PROBLEM: Drop the images. Copy every line below character for character.

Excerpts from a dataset
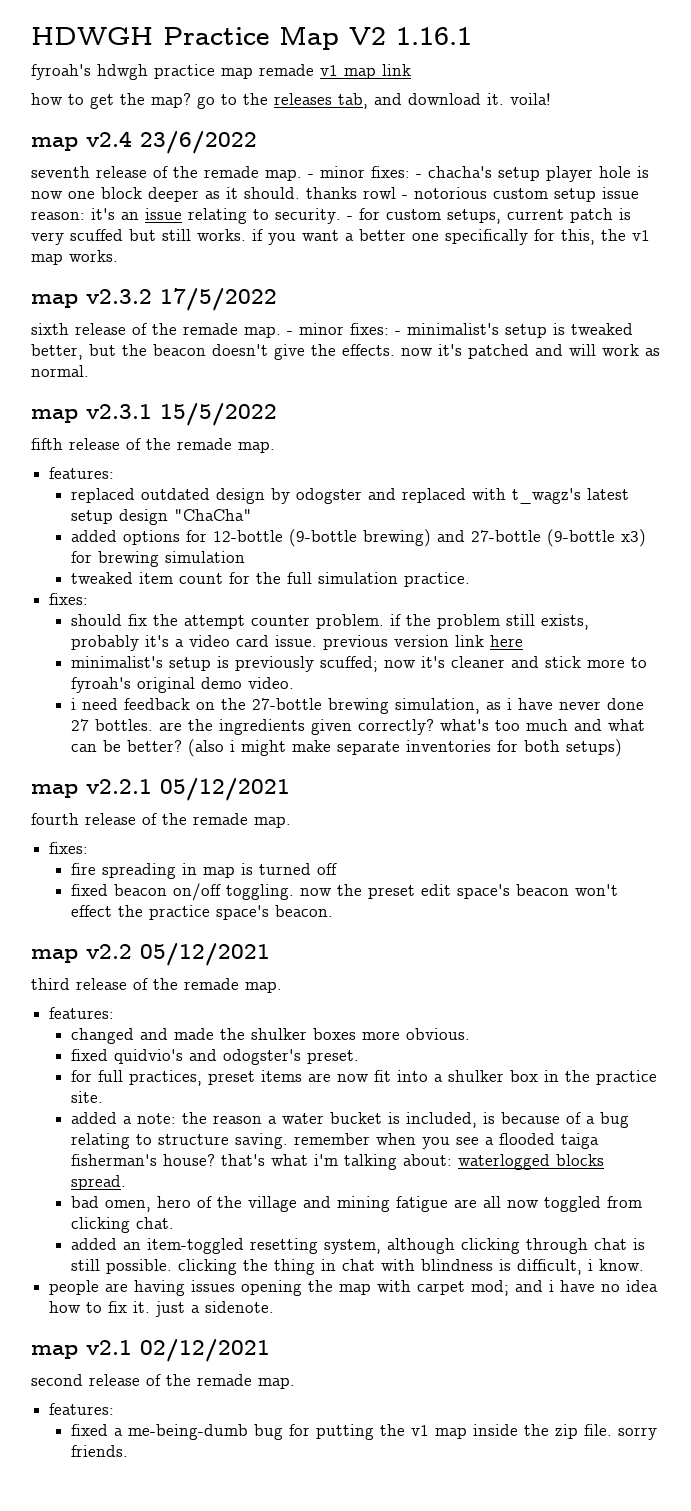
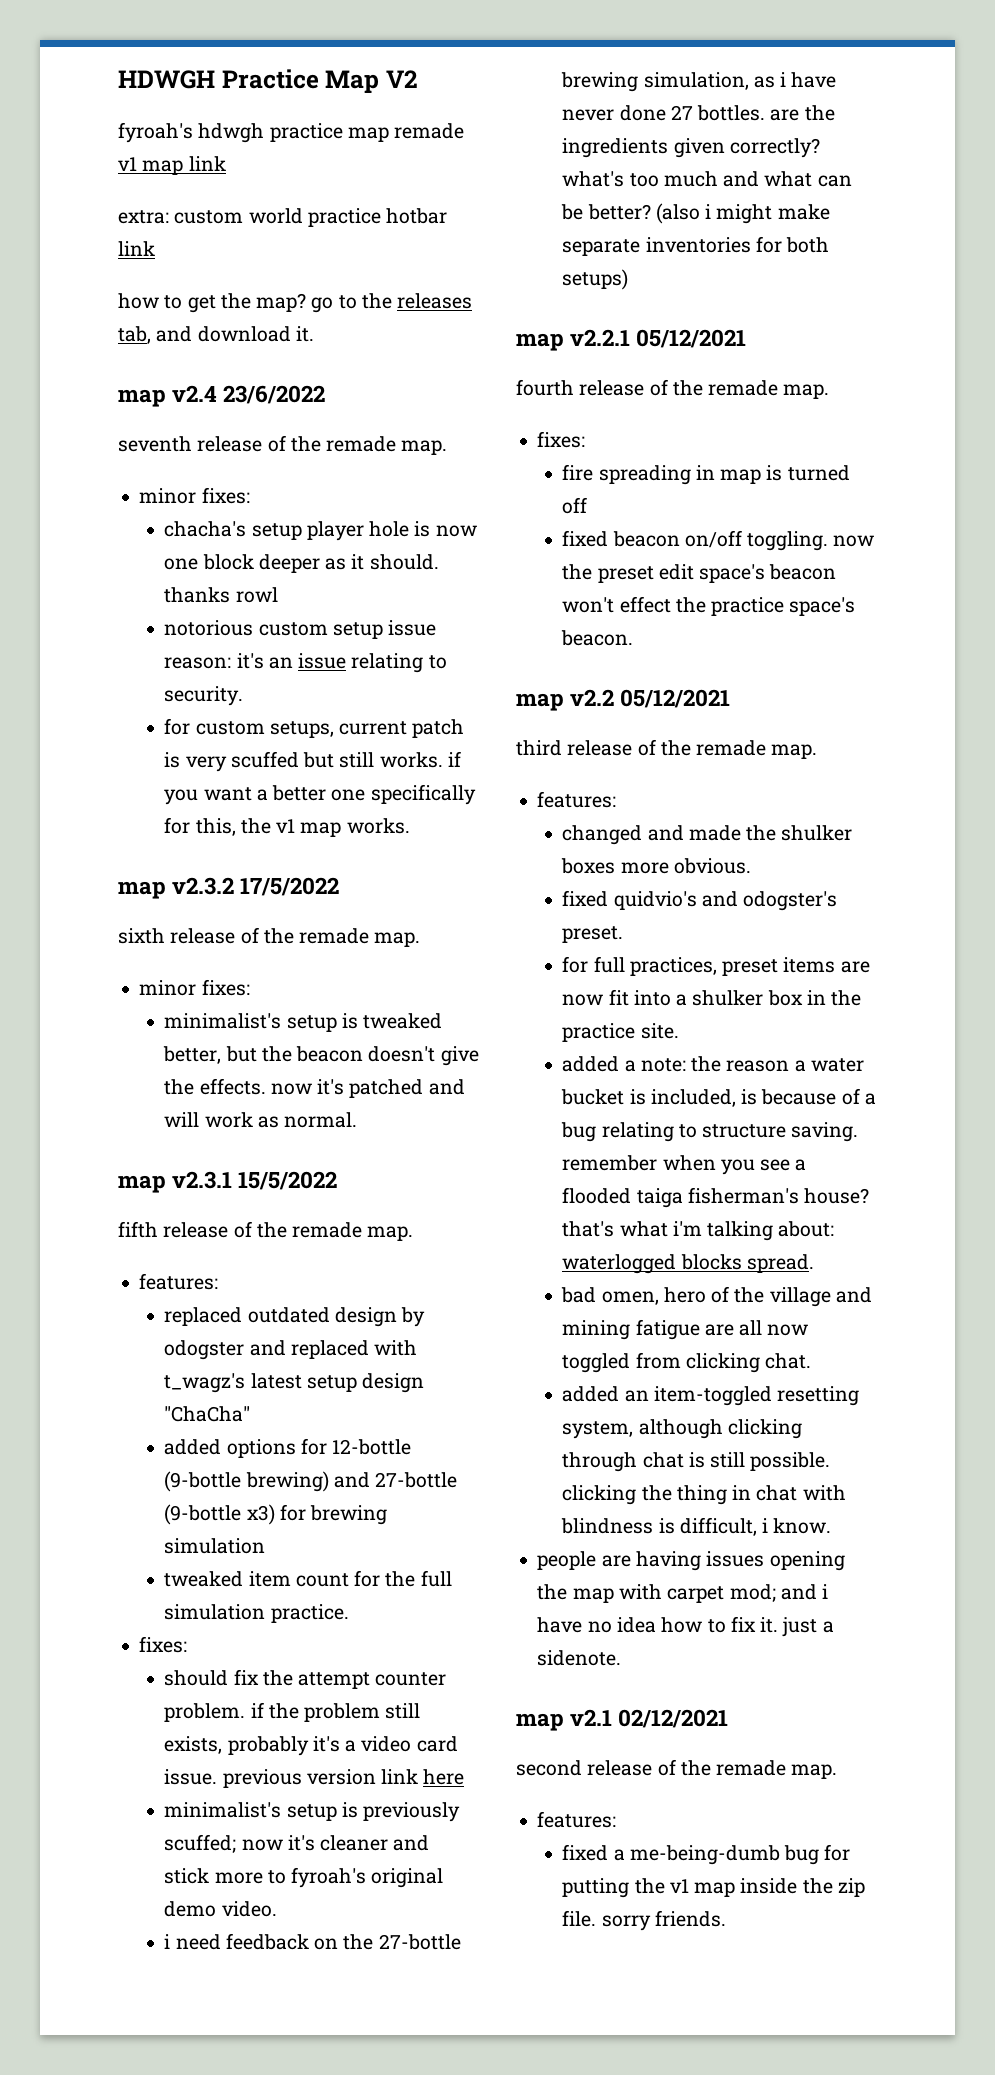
[396,27,472,45] 1.16.1 -> (418, 79) none
(411, 70) none -> [118,208,448,227] [118,241,155,256] // extra: custom world practice hotbar link
[510,93,551,105] voila! -> (314, 334) none
[308,166,422,178] - minor fixes: - -> [139,487,250,504] // minor fixes: //
[402,195,408,199] - -> (278, 595) //
[347,216,353,220] - -> (244, 696) //
[287,323,401,335] - minor fixes: - -> [139,979,250,996] // minor fixes: //

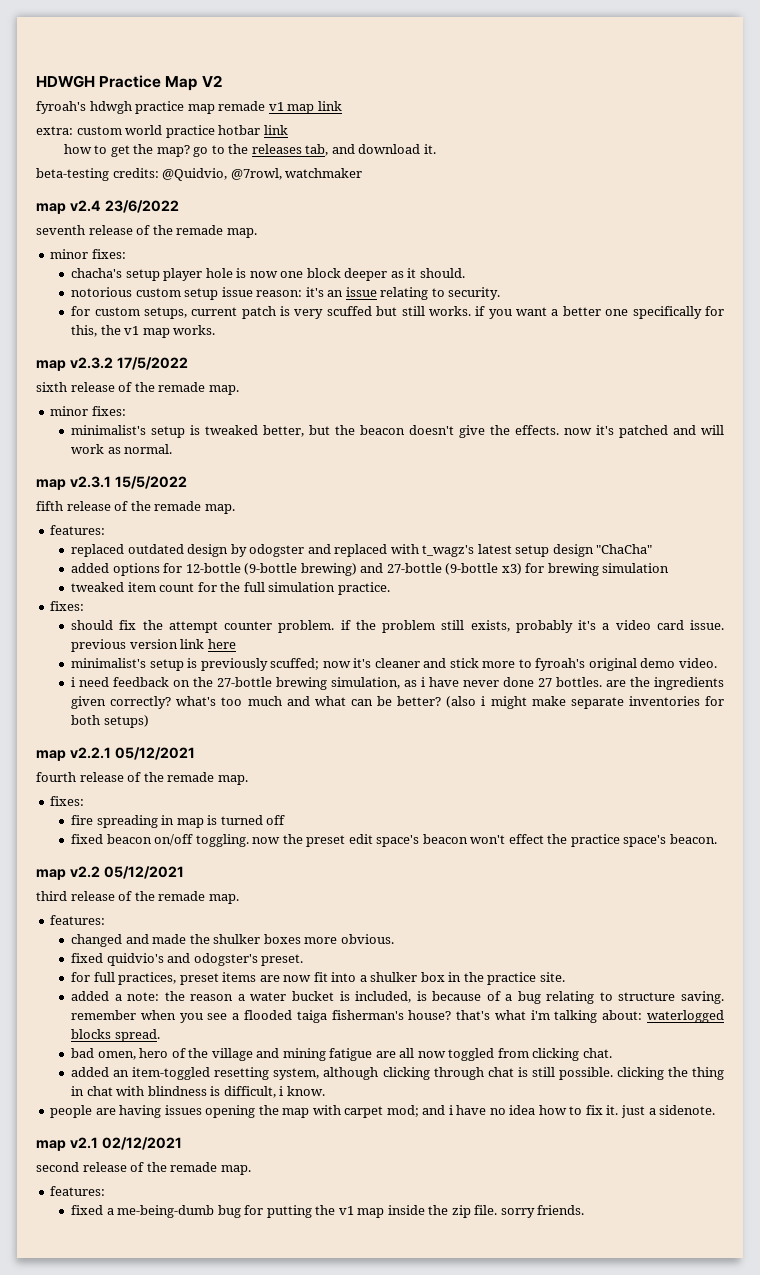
(314, 334) none -> [36,168,363,181] // beta-testing credits: @Quidvio, @7rowl, watchmaker
[164,587,278,603] thanks rowl -> (465, 273) none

SOLUTION TO THIS TASK:
[396,27,472,45] 1.16.1 -> (418, 79) none
(411, 70) none -> [118,208,448,227] [118,241,155,256] // extra: custom world practice hotbar link
[510,93,551,105] voila! -> (314, 334) none
[308,166,422,178] - minor fixes: - -> [139,487,250,504] // minor fixes: //
[402,195,408,199] - -> (278, 595) //
[347,216,353,220] - -> (244, 696) //
[287,323,401,335] - minor fixes: - -> [139,979,250,996] // minor fixes: //

(314, 334) none -> [36,168,363,181] // beta-testing credits: @Quidvio, @7rowl, watchmaker
[164,587,278,603] thanks rowl -> (465, 273) none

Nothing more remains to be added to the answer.